═════ Dataset records

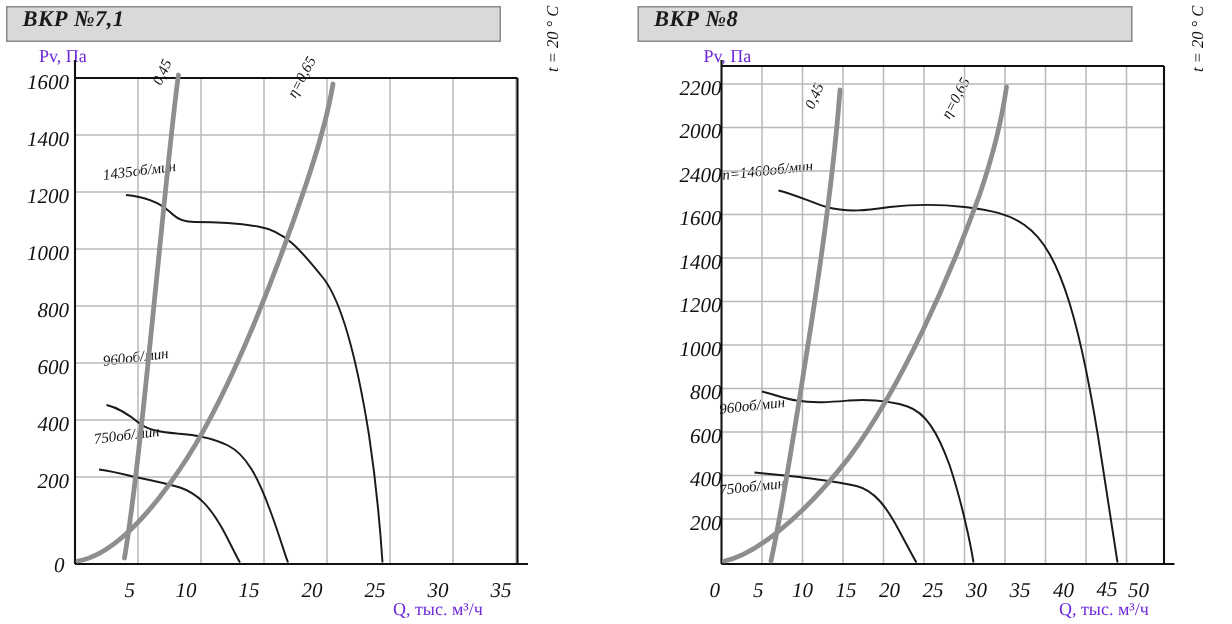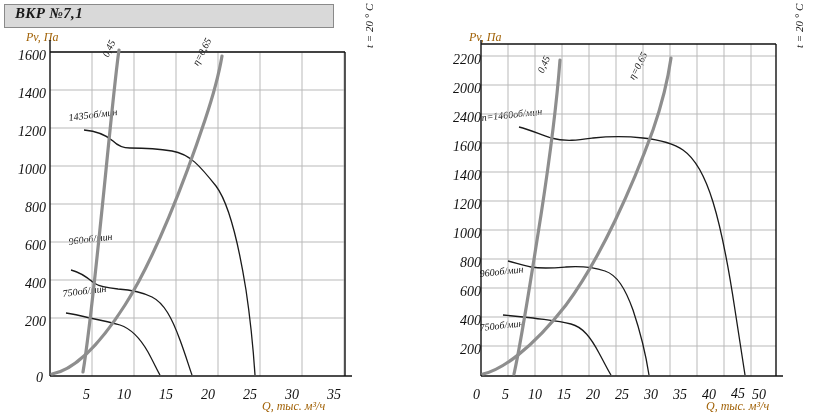--- a/index.html
+++ b/index.html
@@ -100,6 +100,9 @@
 
 <div class="panel right">
 
+  <div class="titlebar">
+    <span class="t">ВКР №8</span>
+  </div>
 
   <div class="axlabel" style="left:48px;top:30px;">Pv, Па</div>
   <div class="axlabel" style="left:285px;top:399px;">Q, тыс. м³/ч</div>

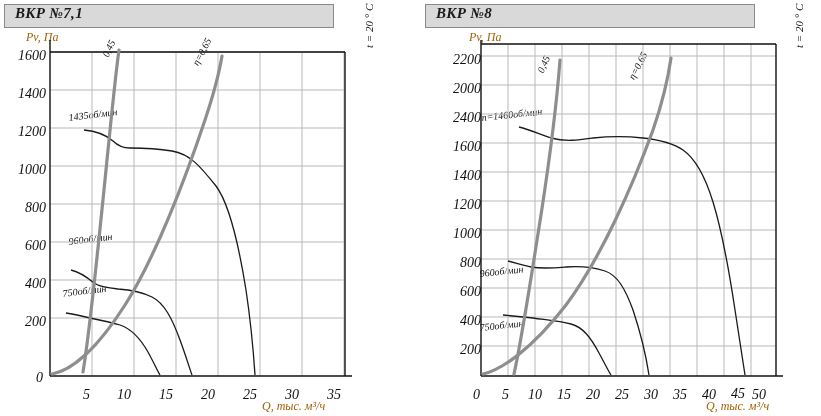--- a/index.html
+++ b/index.html
@@ -12,7 +12,7 @@
   .titlebar .t{font-style:italic;font-weight:bold;font-size:15px;color:#1a1a1a;letter-spacing:0.3px;}
   .left .titlebar{width:330px;}
   .right .titlebar{width:330px;}
-  .axlabel{position:absolute;font-style:italic;font-size:12px;color:#a16207;white-space:nowrap;}
+  .axlabel{position:absolute;font-size:12px;color:#6d28d9;white-space:nowrap;}
   .vert{position:absolute;font-style:italic;font-size:11px;color:#111;white-space:nowrap;
         transform:rotate(-90deg);transform-origin:left top;}
   .ticklabel{position:absolute;font-style:italic;font-size:14px;color:#111;white-space:nowrap;}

══════════

Exercise aim
Repeat the entries word for word and skip the pictures.

Output
--- a/index.html
+++ b/index.html
@@ -100,6 +100,9 @@
 
 <div class="panel right">
 
+  <div class="titlebar">
+    <span class="t">ВКР №8</span>
+  </div>
 
   <div class="axlabel" style="left:48px;top:30px;">Pv, Па</div>
   <div class="axlabel" style="left:285px;top:399px;">Q, тыс. м³/ч</div>

--- a/index.html
+++ b/index.html
@@ -12,7 +12,7 @@
   .titlebar .t{font-style:italic;font-weight:bold;font-size:15px;color:#1a1a1a;letter-spacing:0.3px;}
   .left .titlebar{width:330px;}
   .right .titlebar{width:330px;}
-  .axlabel{position:absolute;font-style:italic;font-size:12px;color:#a16207;white-space:nowrap;}
+  .axlabel{position:absolute;font-size:12px;color:#6d28d9;white-space:nowrap;}
   .vert{position:absolute;font-style:italic;font-size:11px;color:#111;white-space:nowrap;
         transform:rotate(-90deg);transform-origin:left top;}
   .ticklabel{position:absolute;font-style:italic;font-size:14px;color:#111;white-space:nowrap;}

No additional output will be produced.